TASK GOAL: Write out each line from the data below that includes the word "python".

RECORDS SUPPLIED:
====
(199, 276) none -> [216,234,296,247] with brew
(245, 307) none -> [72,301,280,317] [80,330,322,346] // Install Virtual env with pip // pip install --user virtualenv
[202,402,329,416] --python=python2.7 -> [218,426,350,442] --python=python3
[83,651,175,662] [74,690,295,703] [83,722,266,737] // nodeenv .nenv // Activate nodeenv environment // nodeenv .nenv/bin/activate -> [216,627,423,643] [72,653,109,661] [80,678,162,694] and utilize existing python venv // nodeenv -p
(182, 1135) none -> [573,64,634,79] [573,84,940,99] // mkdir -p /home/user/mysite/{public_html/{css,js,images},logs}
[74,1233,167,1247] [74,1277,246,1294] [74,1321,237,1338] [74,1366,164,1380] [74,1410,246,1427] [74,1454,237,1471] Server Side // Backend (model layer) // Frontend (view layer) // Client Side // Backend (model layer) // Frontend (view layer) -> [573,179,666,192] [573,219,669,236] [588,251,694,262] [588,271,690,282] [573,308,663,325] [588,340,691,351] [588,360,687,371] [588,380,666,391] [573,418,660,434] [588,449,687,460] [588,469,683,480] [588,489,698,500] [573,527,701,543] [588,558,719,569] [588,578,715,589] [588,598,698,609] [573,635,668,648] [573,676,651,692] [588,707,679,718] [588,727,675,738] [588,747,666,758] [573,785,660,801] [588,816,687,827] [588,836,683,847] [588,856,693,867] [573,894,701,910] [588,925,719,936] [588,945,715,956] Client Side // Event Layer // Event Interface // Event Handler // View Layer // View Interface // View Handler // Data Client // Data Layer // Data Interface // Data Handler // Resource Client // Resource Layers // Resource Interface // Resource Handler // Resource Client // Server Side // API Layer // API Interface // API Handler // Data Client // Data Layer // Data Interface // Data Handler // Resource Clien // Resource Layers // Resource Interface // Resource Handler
====
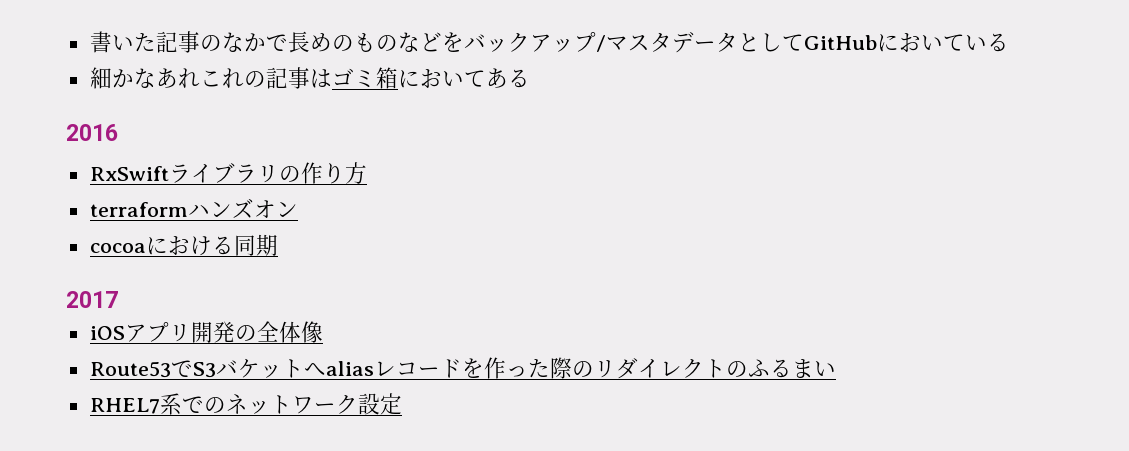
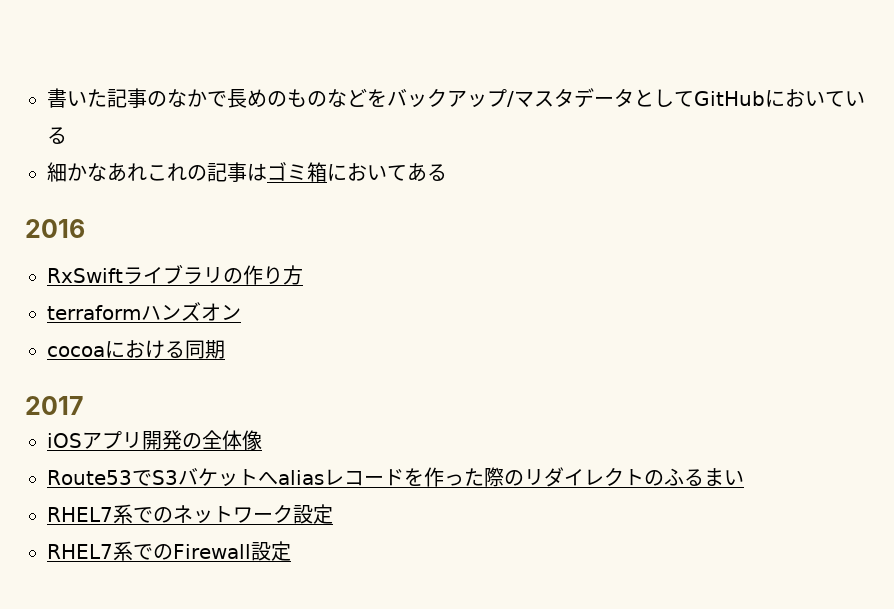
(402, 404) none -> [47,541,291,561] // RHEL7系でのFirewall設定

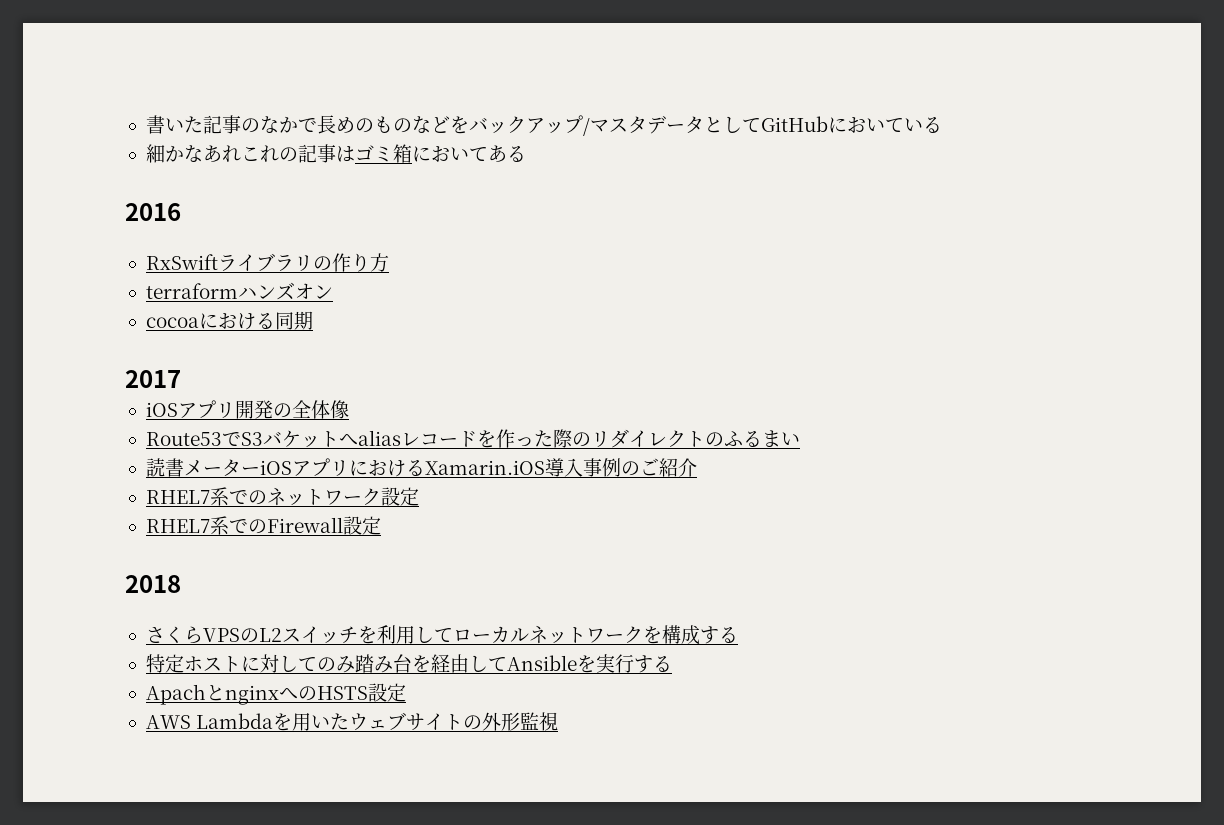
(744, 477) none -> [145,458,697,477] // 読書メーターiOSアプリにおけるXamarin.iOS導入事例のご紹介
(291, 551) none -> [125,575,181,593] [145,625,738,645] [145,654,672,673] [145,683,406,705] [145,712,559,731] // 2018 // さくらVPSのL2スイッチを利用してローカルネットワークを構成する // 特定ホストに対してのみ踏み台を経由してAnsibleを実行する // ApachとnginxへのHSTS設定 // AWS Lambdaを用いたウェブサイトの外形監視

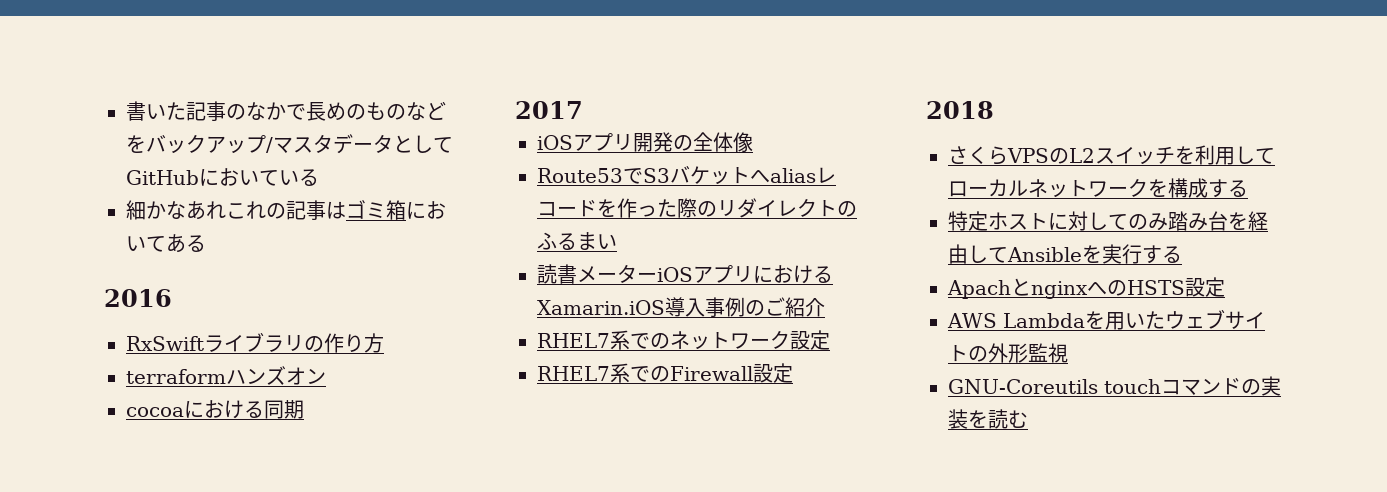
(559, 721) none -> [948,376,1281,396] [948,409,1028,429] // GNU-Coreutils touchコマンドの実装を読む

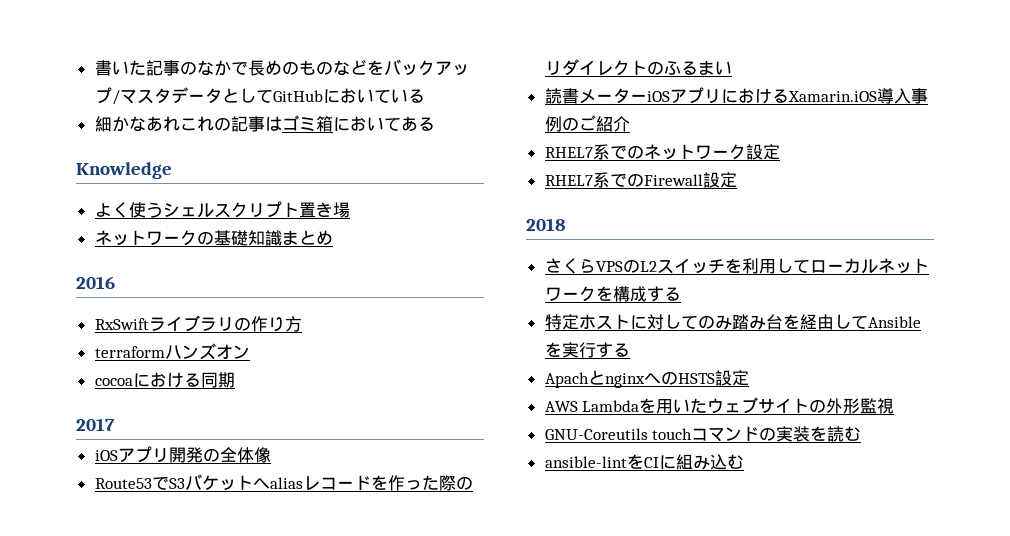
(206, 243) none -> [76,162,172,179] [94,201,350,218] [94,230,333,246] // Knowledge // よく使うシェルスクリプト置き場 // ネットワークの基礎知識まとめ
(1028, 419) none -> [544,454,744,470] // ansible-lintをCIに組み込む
====
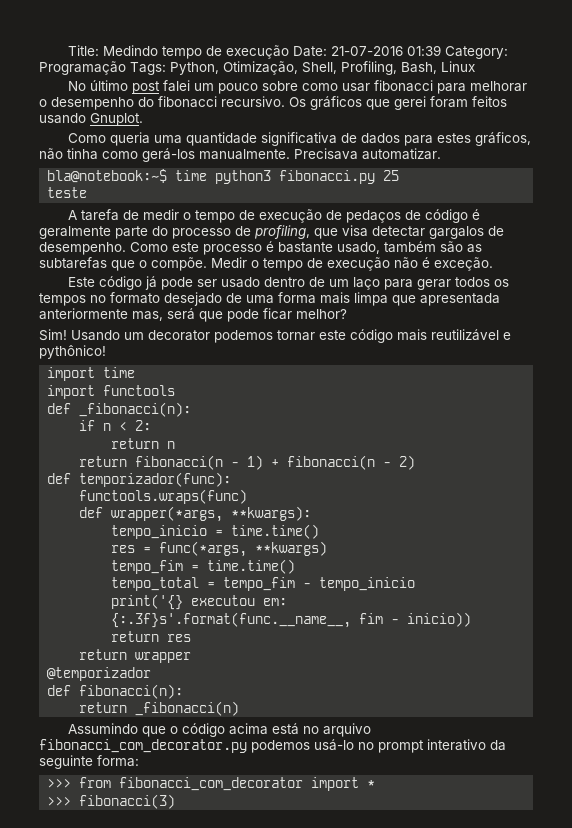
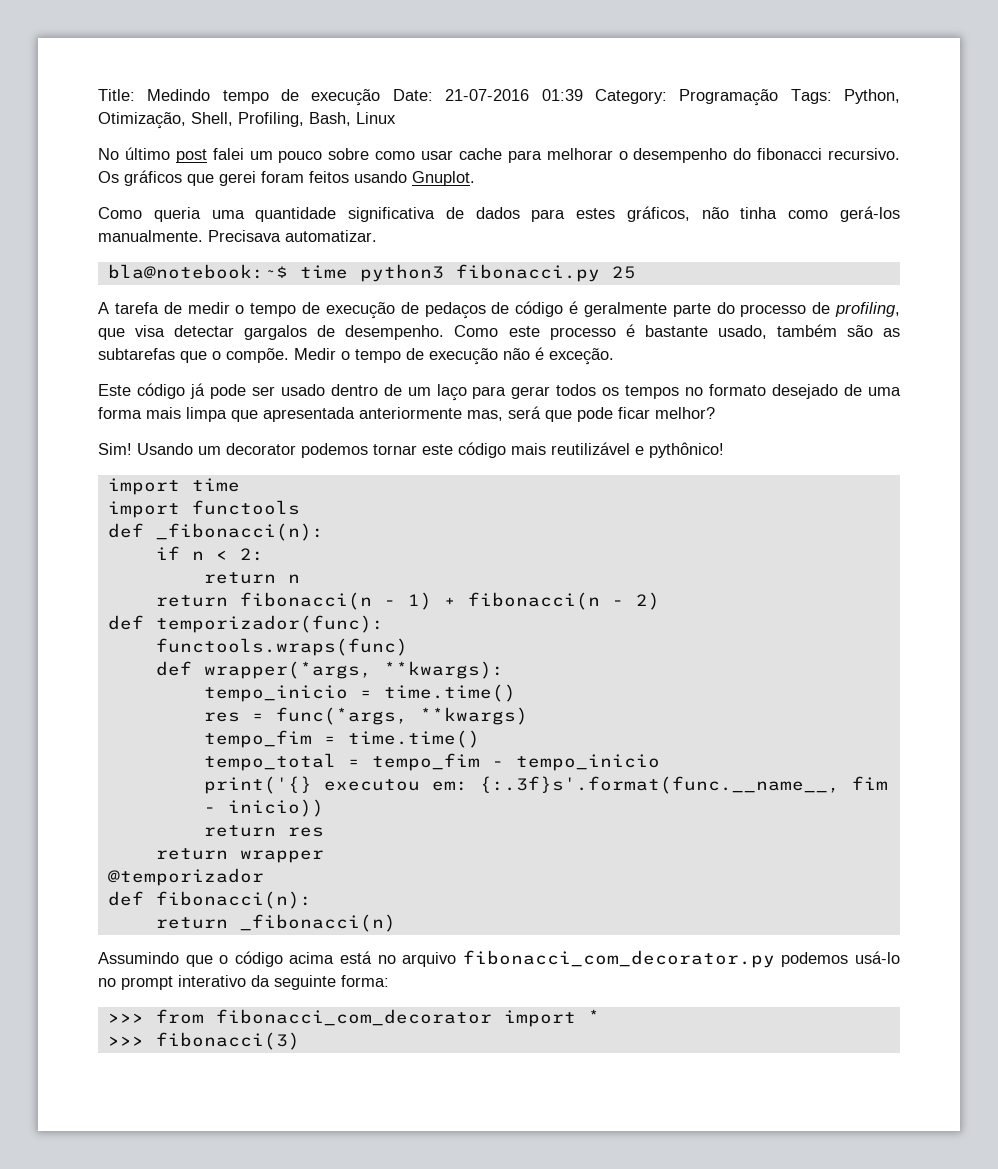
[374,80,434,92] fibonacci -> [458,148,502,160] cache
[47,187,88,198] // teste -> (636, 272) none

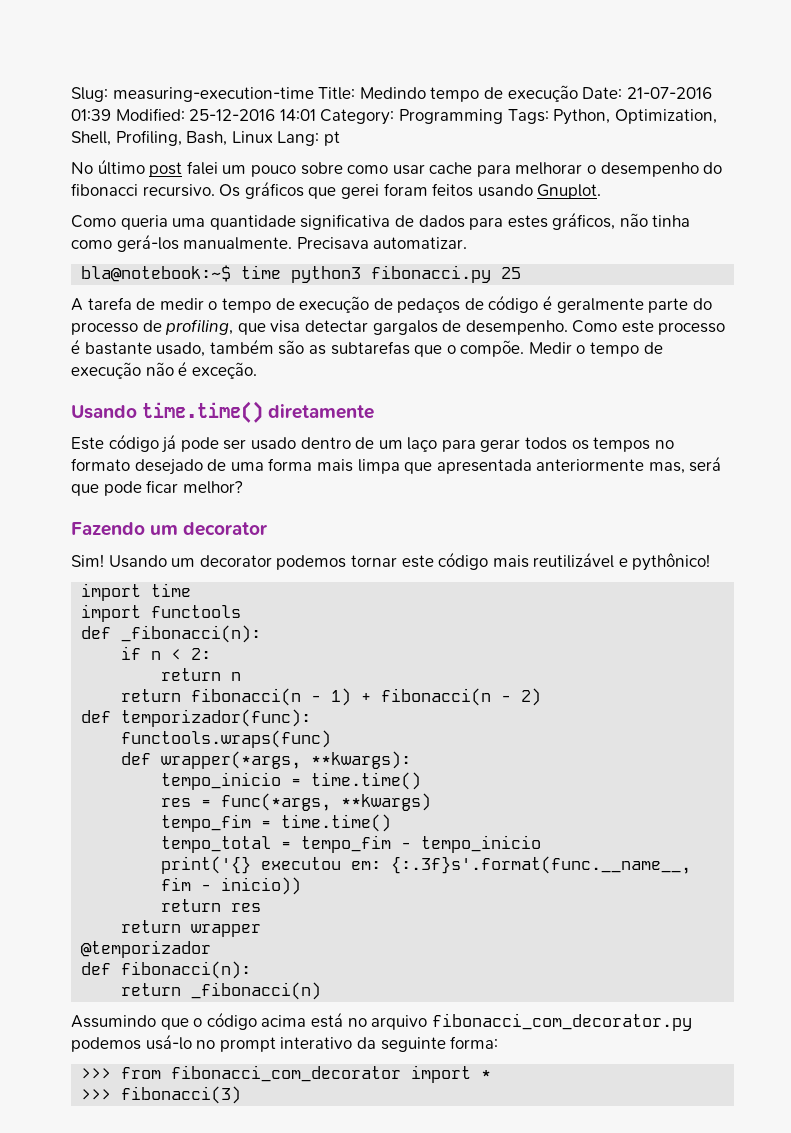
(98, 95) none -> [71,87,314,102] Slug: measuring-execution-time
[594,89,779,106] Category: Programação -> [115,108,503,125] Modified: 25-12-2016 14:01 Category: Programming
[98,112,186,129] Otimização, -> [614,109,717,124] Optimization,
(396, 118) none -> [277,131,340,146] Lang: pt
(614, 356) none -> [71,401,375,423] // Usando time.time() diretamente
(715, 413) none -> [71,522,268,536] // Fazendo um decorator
====
ANSWER FOR THIS EXERCISE:
[202,402,329,416] --python=python2.7 -> [218,426,350,442] --python=python3
[83,651,175,662] [74,690,295,703] [83,722,266,737] // nodeenv .nenv // Activate nodeenv environment // nodeenv .nenv/bin/activate -> [216,627,423,643] [72,653,109,661] [80,678,162,694] and utilize existing python venv // nodeenv -p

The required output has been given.